According to the method for monitoring the state of the lightning arrester on line, a current waveform sequence and a voltage waveform sequence which are acquired by the lightning arrester according to preset sampling parameters are acquired; the preset sampling parameters comprise preset sampling time and preset sampling frequency; judging the validity of the current waveform sequence and the voltage waveform sequence; if the current waveform sequence and the voltage waveform sequence are effective, acquiring fundamental wave initial phases of the current waveform sequence and the voltage waveform sequence; calculating the resistive current of the lightning arrester according to the primary phase of the fundamental wave of the current waveform sequence and the voltage waveform sequence; comparing the resistive current of the arrester with a preset threshold value, and if the resistive current is greater than or equal to the preset threshold value, judging that the operating state of the arrester is dangerous; and if the resistive current is smaller than the preset threshold value, judging that the running state of the lightning arrester is good.

The method and the device can master the running state of the lightning arrester in real time, detect whether the lightning arrester has a fault or not, and can timely cope with the fault when the fault occurs, so that the probability of danger occurrence is reduced, and property loss caused by the fault of the lightning arrester is reduced; according to the lightning arrester, the acquired voltage data and current data are screened, the calculation result is more accurate when the resistive current is calculated, the running state of the lightning arrester can be reflected in real time, and an alarm is sent out in time to prevent harm; the application discloses a method for judging the validity of a current waveform and the validity of a voltage waveform, which avoids meaningless data calculation and improves the efficiency of calculating resistive current.

The second embodiment of the present application discloses an online monitoring device for the state of an arrester, referring to the schematic structural diagram shown in fig. 3, including:

the waveform sequence acquisition module 10 is used for acquiring a current waveform sequence and a voltage waveform sequence acquired by the lightning arrester according to preset sampling parameters; the preset sampling parameters comprise preset sampling time and preset sampling frequency.

And the validity judging module 20 is used for judging the validity of the current waveform sequence and the voltage waveform sequence.

And the fundamental wave initial phase acquisition module 30 is used for acquiring the fundamental wave initial phases of the current waveform sequence and the voltage waveform sequence if the current waveform sequence and the voltage waveform sequence are effective.

And the resistive current calculating module 40 is used for calculating the resistive current of the lightning arrester according to the primary phase of the fundamental wave of the current waveform sequence and the voltage waveform sequence.

The lightning arrester state judging module 50 is configured to compare the resistive current of the lightning arrester with a preset threshold, and if the resistive current is greater than or equal to the preset threshold, judge that the operating state of the lightning arrester is a danger; and if the resistive current is smaller than the preset threshold value, judging that the running state of the lightning arrester is good.

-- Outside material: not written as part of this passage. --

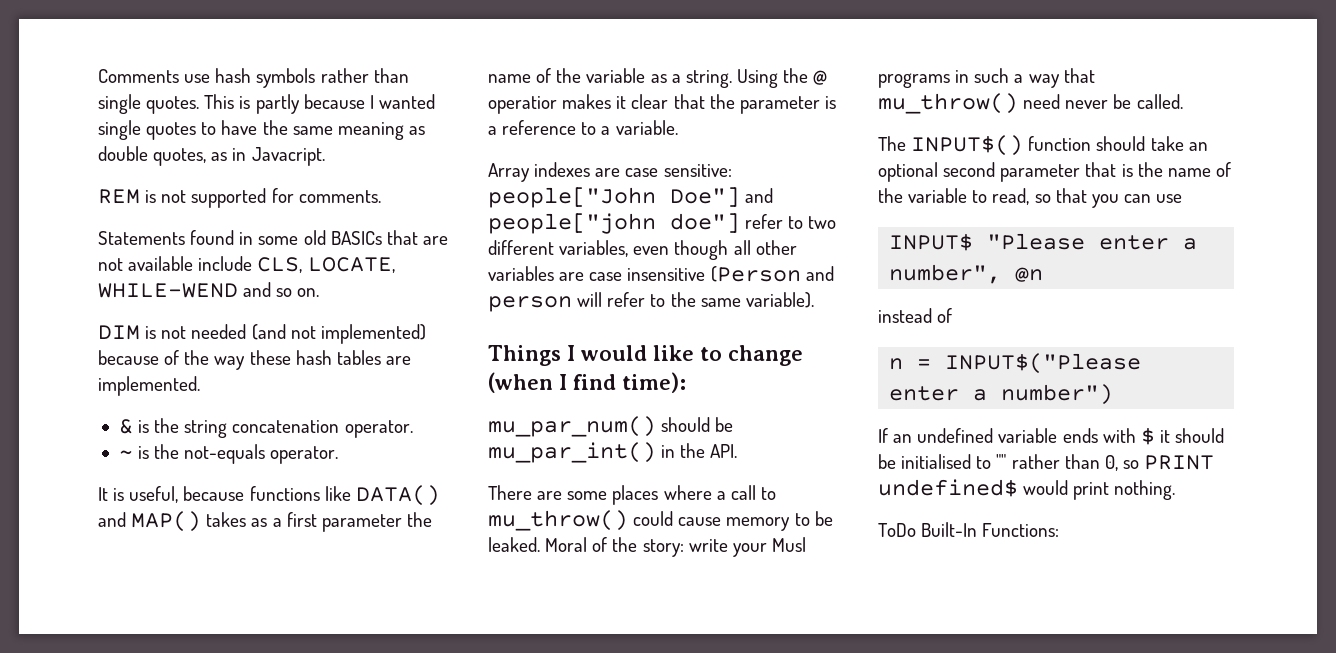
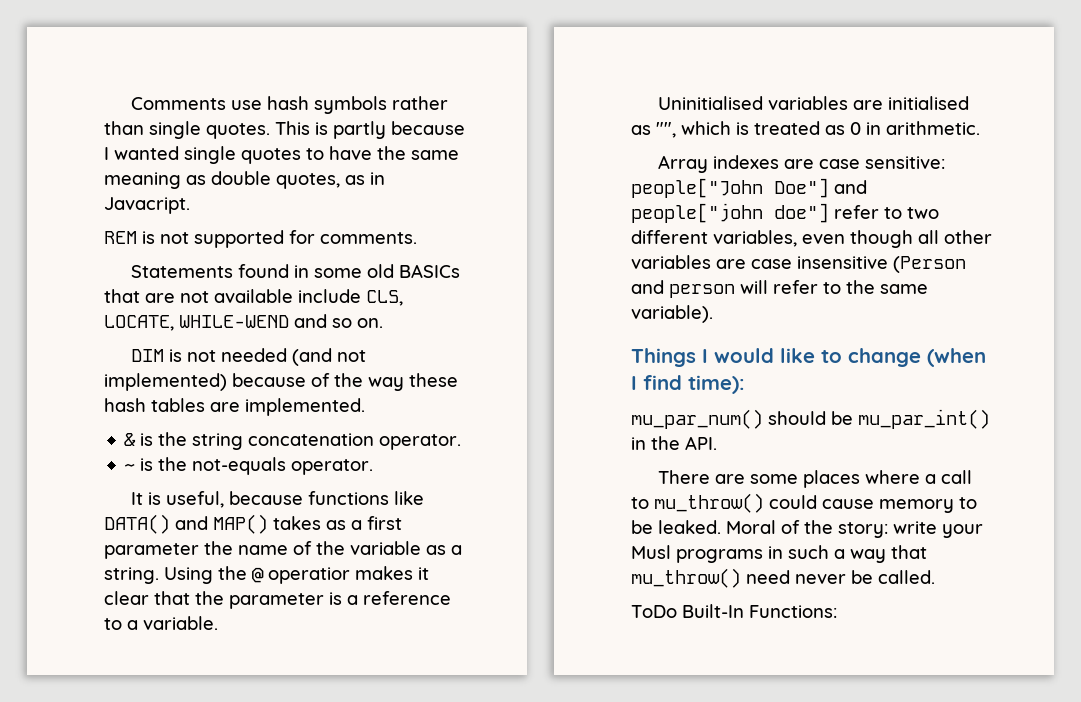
(678, 127) none -> [657,96,969,110] [631,121,980,138] // Uninitialised variables are initialised as "", which is treated as 0 in arithmetic.
[878,135,1208,156] [878,162,1231,182] [878,188,1183,208] [889,233,1198,251] [889,264,1044,284] [878,308,953,323] [889,353,1142,374] [889,384,1114,405] [878,427,1225,445] [878,454,1215,471] [878,479,1176,500] // The INPUT$() function should take an optional second parameter that is the name of the variable to read, so that you can use // INPUT$ "Please enter a number", @n // instead of // n = INPUT$("Please enter a number") // If an undefined variable ends with $ it should be initialised to "" rather than 0, so PRINT undefined$ would print nothing. -> (935, 577) none

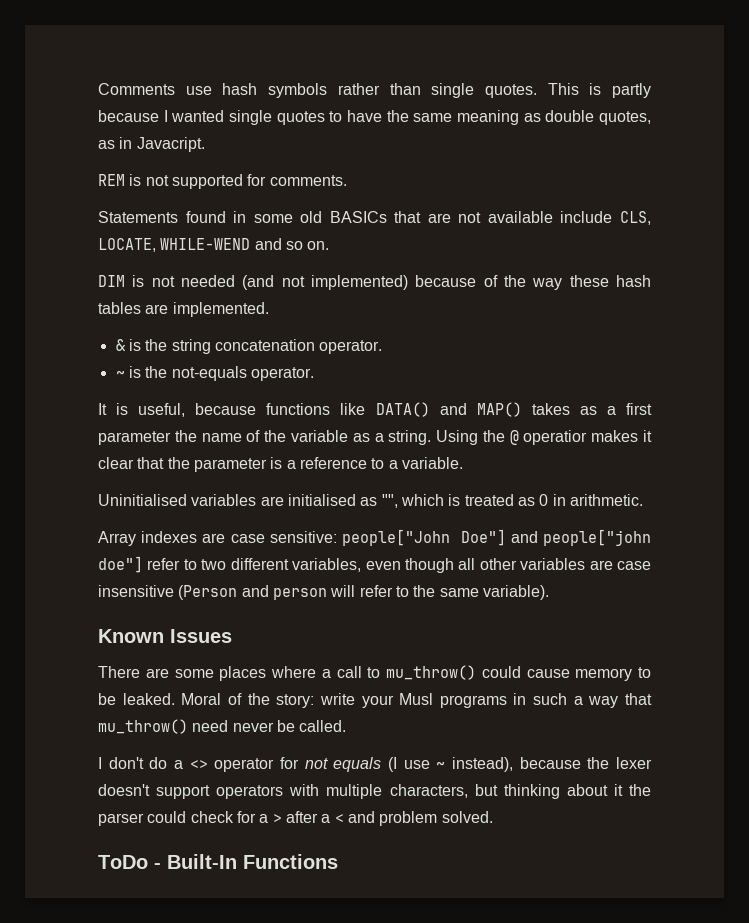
[631,348,986,367] [631,375,745,394] [631,409,990,429] [631,436,717,450] Things I would like to change (when I find time): // mu_par_num() should be mu_par_int() in the API. -> [98,629,232,643] Known Issues
[631,604,837,618] ToDo Built-In Functions: -> [98,757,653,772] [98,784,652,799] [98,811,493,826] [98,854,338,869] I don't do a <> operator for not equals (I use ~ instead), because the lexer doesn't support operators with multiple characters, but thinking about it the parser could check for a > after a < and problem solved. // ToDo - Built-In Functions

The third embodiment of the application discloses an arrester state online monitoring device, which comprises a memory and a processor, wherein the memory stores a computer program, and the processor executes the computer program to realize an arrester online monitoring method.

A fourth embodiment of the present application discloses a computer-readable storage medium, on which a computer program is stored, which, when executed by a processor, causes the processor to execute the online lightning arrester monitoring method.

As will be appreciated by one skilled in the art, embodiments of the present invention may be provided as a method, system, or computer program product. Accordingly, the present invention may take the form of an entirely hardware embodiment, an entirely software embodiment or an embodiment combining software and hardware aspects. Furthermore, the present invention may take the form of a computer program product embodied on one or more computer-usable storage media (including, but not limited to, disk storage, CD-ROM, optical storage, and the like) having computer-usable program code embodied therein.

The present invention is described with reference to flowchart illustrations and/or block diagrams of methods, apparatus (systems), and computer program products according to embodiments of the invention. It will be understood that each flow and/or block of the flowchart illustrations and/or block diagrams, and combinations of flows and/or blocks in the flowchart illustrations and/or block diagrams, can be implemented by computer program instructions. These computer program instructions may be provided to a processor of a general purpose computer, special purpose computer, embedded processor, or other programmable data processing apparatus to produce a machine, such that the instructions, which execute via the processor of the computer or other programmable data processing apparatus, create means for implementing the functions specified in the flowchart flow or flows and/or block diagram block or blocks.

These computer program instructions may also be stored in a computer-readable memory that can direct a computer or other programmable data processing apparatus to function in a particular manner, such that the instructions stored in the computer-readable memory produce an article of manufacture including instruction means which implement the function specified in the flowchart flow or flows and/or block diagram block or blocks.

These computer program instructions may also be loaded onto a computer or other programmable data processing apparatus to cause a series of operational steps to be performed on the computer or other programmable apparatus to produce a computer implemented process such that the instructions which execute on the computer or other programmable apparatus provide steps for implementing the functions specified in the flowchart flow or flows and/or block diagram block or blocks.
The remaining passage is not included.